#### DATA SHOWN ####
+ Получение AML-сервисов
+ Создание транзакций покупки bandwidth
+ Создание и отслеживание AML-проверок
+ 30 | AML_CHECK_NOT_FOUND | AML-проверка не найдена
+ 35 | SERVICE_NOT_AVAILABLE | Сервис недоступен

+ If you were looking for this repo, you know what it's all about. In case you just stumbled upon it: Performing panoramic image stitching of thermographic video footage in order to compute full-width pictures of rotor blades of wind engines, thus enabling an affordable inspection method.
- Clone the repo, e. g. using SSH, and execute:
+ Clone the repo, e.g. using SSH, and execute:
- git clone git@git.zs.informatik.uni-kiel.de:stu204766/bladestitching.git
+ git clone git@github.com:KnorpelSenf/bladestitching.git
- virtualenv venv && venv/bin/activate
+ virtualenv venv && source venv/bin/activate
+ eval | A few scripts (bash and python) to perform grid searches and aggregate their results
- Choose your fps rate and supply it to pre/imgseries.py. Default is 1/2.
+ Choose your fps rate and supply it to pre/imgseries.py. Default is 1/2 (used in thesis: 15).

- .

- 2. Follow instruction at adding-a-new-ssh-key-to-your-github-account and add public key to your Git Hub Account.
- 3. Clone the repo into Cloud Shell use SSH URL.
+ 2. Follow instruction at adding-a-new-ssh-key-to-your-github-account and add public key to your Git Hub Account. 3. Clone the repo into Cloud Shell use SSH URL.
####
**ASSIGNED TASK:**
Copy out all of the lines above exactly.

**OUTPUT FOR THIS TASK:**
+ Получение AML-сервисов
+ Создание транзакций покупки bandwidth
+ Создание и отслеживание AML-проверок
+ 30 | AML_CHECK_NOT_FOUND | AML-проверка не найдена
+ 35 | SERVICE_NOT_AVAILABLE | Сервис недоступен

+ If you were looking for this repo, you know what it's all about. In case you just stumbled upon it: Performing panoramic image stitching of thermographic video footage in order to compute full-width pictures of rotor blades of wind engines, thus enabling an affordable inspection method.
- Clone the repo, e. g. using SSH, and execute:
+ Clone the repo, e.g. using SSH, and execute:
- git clone git@git.zs.informatik.uni-kiel.de:stu204766/bladestitching.git
+ git clone git@github.com:KnorpelSenf/bladestitching.git
- virtualenv venv && venv/bin/activate
+ virtualenv venv && source venv/bin/activate
+ eval | A few scripts (bash and python) to perform grid searches and aggregate their results
- Choose your fps rate and supply it to pre/imgseries.py. Default is 1/2.
+ Choose your fps rate and supply it to pre/imgseries.py. Default is 1/2 (used in thesis: 15).

- .

- 2. Follow instruction at adding-a-new-ssh-key-to-your-github-account and add public key to your Git Hub Account.
- 3. Clone the repo into Cloud Shell use SSH URL.
+ 2. Follow instruction at adding-a-new-ssh-key-to-your-github-account and add public key to your Git Hub Account. 3. Clone the repo into Cloud Shell use SSH URL.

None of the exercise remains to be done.